(Itemized modification records)
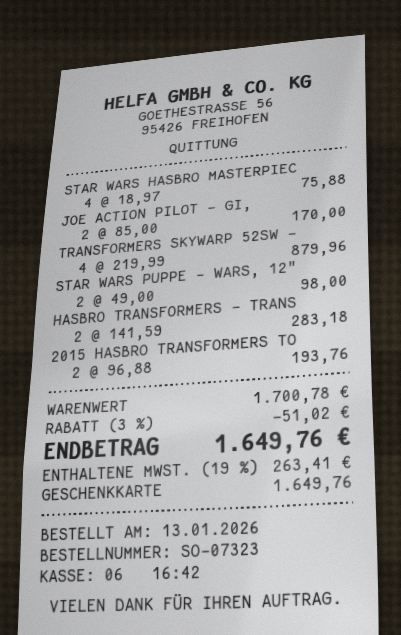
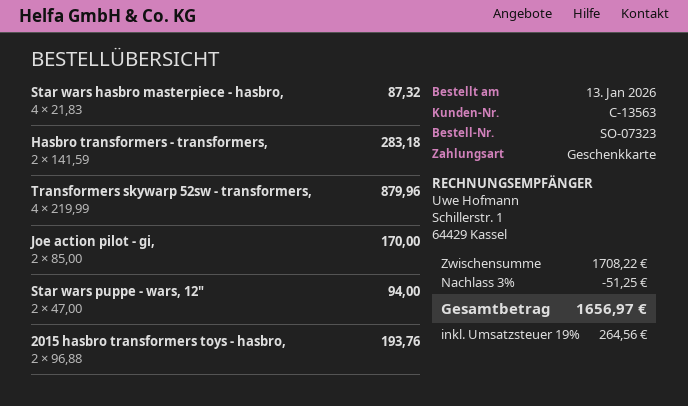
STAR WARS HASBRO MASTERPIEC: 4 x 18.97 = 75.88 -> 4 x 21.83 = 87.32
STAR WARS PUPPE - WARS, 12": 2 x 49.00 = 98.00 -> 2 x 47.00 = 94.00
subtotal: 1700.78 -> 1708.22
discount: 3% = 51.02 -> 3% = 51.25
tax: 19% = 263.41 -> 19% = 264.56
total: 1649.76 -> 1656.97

▶ [YOUR ASSIGNMENT]: When an image appears in the data, skip it and output the rest exactly.

▶ [THE COMPLETED TASK]:
STAR WARS HASBRO MASTERPIEC: 4 x 18.97 = 75.88 -> 4 x 21.83 = 87.32
STAR WARS PUPPE - WARS, 12": 2 x 49.00 = 98.00 -> 2 x 47.00 = 94.00
subtotal: 1700.78 -> 1708.22
discount: 3% = 51.02 -> 3% = 51.25
tax: 19% = 263.41 -> 19% = 264.56
total: 1649.76 -> 1656.97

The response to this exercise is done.